◆ Assignment ◆
Filter the entries below, keeping only lines with the word "landscape".
+--
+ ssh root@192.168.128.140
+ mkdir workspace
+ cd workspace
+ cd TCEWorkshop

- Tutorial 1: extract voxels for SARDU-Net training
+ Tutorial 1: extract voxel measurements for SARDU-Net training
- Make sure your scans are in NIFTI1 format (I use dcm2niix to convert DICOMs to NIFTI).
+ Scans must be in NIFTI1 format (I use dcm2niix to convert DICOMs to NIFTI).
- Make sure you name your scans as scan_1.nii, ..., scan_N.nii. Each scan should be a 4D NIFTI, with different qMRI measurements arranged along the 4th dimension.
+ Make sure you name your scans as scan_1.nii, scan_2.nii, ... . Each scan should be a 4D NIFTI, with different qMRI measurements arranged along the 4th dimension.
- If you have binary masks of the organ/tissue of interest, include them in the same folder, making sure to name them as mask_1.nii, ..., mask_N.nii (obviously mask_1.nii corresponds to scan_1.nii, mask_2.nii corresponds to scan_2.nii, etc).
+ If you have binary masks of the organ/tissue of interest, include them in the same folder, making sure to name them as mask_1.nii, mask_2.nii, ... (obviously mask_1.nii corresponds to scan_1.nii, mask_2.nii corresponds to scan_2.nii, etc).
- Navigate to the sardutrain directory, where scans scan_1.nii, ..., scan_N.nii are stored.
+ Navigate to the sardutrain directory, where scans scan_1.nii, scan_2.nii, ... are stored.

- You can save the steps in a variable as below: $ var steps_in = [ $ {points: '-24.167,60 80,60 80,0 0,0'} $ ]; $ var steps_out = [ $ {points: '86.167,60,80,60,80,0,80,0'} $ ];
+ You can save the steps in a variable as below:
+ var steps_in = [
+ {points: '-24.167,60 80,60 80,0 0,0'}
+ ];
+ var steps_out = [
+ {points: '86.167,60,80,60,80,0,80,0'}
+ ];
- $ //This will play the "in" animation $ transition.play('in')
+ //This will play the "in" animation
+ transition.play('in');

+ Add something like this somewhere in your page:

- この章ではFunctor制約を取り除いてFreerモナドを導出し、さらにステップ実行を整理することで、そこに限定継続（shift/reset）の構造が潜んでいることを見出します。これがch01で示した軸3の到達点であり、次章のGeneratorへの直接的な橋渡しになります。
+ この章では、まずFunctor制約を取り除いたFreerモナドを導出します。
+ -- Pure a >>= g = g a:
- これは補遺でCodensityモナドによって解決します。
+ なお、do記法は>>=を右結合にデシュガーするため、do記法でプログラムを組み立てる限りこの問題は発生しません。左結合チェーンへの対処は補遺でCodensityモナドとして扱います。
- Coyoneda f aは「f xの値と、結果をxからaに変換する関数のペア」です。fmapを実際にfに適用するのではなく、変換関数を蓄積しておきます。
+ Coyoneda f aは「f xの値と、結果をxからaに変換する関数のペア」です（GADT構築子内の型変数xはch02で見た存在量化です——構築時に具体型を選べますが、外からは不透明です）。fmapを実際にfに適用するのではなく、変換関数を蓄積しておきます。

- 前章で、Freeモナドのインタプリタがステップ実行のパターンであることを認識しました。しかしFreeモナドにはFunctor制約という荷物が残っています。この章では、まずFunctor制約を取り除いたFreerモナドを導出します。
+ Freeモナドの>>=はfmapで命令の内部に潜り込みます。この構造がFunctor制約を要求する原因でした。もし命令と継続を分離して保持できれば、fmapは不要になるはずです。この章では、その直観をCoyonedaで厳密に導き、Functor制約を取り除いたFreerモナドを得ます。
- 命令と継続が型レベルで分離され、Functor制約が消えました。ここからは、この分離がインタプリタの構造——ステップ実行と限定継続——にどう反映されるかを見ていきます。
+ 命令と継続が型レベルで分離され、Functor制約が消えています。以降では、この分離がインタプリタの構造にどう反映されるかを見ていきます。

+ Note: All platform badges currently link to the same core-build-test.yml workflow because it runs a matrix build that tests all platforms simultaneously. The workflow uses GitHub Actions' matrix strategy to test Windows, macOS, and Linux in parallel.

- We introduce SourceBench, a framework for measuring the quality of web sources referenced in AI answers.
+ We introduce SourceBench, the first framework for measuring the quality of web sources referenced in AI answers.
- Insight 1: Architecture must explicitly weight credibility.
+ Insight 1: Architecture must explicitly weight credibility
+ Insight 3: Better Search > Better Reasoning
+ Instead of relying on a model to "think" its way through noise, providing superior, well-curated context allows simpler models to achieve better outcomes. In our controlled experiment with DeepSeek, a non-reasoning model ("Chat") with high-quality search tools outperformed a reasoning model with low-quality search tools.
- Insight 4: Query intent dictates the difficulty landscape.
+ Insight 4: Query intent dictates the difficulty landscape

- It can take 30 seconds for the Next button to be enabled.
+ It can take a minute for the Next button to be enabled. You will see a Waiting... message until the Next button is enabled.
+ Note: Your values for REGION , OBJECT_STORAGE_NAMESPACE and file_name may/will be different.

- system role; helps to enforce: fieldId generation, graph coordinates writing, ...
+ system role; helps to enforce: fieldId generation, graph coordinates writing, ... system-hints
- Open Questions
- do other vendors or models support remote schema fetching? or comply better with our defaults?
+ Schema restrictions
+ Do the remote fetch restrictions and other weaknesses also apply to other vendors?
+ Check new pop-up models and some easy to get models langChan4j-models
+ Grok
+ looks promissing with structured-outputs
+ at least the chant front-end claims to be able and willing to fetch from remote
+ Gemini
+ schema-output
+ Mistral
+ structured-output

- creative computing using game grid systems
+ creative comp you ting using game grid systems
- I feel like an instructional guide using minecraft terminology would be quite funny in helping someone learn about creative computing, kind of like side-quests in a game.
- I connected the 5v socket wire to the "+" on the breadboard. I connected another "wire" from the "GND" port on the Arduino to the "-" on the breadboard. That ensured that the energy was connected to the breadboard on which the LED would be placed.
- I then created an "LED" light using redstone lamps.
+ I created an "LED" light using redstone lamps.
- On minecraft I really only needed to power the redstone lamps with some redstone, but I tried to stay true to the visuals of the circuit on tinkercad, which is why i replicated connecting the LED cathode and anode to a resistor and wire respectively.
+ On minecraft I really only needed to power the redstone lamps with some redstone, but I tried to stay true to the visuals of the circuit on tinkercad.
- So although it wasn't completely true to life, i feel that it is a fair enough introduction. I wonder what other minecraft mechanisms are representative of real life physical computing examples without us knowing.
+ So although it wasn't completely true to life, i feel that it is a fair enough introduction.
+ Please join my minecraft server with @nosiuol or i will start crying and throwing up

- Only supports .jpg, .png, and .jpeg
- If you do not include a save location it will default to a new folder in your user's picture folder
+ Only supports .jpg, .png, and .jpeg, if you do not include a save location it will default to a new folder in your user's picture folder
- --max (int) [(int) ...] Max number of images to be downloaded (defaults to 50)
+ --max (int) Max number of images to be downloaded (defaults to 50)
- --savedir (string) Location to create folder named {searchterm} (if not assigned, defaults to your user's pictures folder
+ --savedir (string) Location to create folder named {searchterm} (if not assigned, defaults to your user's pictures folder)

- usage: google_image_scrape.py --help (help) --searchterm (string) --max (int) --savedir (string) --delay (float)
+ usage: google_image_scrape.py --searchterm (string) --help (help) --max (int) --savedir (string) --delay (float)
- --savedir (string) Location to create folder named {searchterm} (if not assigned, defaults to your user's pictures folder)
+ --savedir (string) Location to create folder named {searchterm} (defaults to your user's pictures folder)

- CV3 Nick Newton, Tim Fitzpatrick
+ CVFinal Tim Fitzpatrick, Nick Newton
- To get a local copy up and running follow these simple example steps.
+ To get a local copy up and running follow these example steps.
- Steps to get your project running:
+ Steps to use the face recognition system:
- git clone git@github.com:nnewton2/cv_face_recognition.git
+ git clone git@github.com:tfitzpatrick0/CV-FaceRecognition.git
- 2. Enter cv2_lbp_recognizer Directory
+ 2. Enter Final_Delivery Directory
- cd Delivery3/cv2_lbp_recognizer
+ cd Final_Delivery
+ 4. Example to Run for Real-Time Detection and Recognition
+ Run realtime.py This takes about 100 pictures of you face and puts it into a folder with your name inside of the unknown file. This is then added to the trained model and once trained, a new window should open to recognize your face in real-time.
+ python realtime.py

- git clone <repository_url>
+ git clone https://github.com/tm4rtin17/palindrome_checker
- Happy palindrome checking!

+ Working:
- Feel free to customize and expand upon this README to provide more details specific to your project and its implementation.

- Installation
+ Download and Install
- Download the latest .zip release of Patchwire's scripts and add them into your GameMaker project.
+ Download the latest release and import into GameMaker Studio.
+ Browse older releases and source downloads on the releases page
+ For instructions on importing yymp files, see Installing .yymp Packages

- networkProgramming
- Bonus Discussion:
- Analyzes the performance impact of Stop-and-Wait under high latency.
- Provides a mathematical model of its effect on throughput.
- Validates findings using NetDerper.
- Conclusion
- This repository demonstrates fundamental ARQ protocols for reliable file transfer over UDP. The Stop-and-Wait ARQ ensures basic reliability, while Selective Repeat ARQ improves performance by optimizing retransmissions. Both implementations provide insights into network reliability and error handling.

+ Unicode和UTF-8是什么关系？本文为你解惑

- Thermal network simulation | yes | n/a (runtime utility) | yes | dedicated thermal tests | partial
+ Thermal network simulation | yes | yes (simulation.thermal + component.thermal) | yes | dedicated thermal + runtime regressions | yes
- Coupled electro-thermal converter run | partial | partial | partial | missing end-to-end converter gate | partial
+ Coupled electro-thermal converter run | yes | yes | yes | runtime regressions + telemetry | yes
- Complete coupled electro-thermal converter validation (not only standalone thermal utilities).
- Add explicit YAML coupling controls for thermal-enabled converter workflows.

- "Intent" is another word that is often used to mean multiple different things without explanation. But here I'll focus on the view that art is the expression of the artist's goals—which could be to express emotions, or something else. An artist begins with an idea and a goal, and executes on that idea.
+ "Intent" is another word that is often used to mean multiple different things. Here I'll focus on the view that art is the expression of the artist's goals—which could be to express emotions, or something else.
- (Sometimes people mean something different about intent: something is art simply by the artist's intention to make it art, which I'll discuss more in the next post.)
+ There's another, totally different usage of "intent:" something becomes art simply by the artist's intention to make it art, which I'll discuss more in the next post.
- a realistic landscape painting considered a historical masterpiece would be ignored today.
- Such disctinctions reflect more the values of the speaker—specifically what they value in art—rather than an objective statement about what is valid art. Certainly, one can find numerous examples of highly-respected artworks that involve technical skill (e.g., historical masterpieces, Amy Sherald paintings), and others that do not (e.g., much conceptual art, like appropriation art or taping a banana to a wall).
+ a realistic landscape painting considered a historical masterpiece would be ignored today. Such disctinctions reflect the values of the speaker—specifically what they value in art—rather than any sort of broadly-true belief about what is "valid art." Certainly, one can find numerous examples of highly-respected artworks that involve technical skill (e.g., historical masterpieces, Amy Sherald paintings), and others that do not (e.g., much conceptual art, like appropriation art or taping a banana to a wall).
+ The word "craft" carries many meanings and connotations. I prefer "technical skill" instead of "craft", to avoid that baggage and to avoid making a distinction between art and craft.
+--
◆ Task response ◆
- Insight 4: Query intent dictates the difficulty landscape.
+ Insight 4: Query intent dictates the difficulty landscape
- a realistic landscape painting considered a historical masterpiece would be ignored today.
+ a realistic landscape painting considered a historical masterpiece would be ignored today. Such disctinctions reflect the values of the speaker—specifically what they value in art—rather than any sort of broadly-true belief about what is "valid art." Certainly, one can find numerous examples of highly-respected artworks that involve technical skill (e.g., historical masterpieces, Amy Sherald paintings), and others that do not (e.g., much conceptual art, like appropriation art or taping a banana to a wall).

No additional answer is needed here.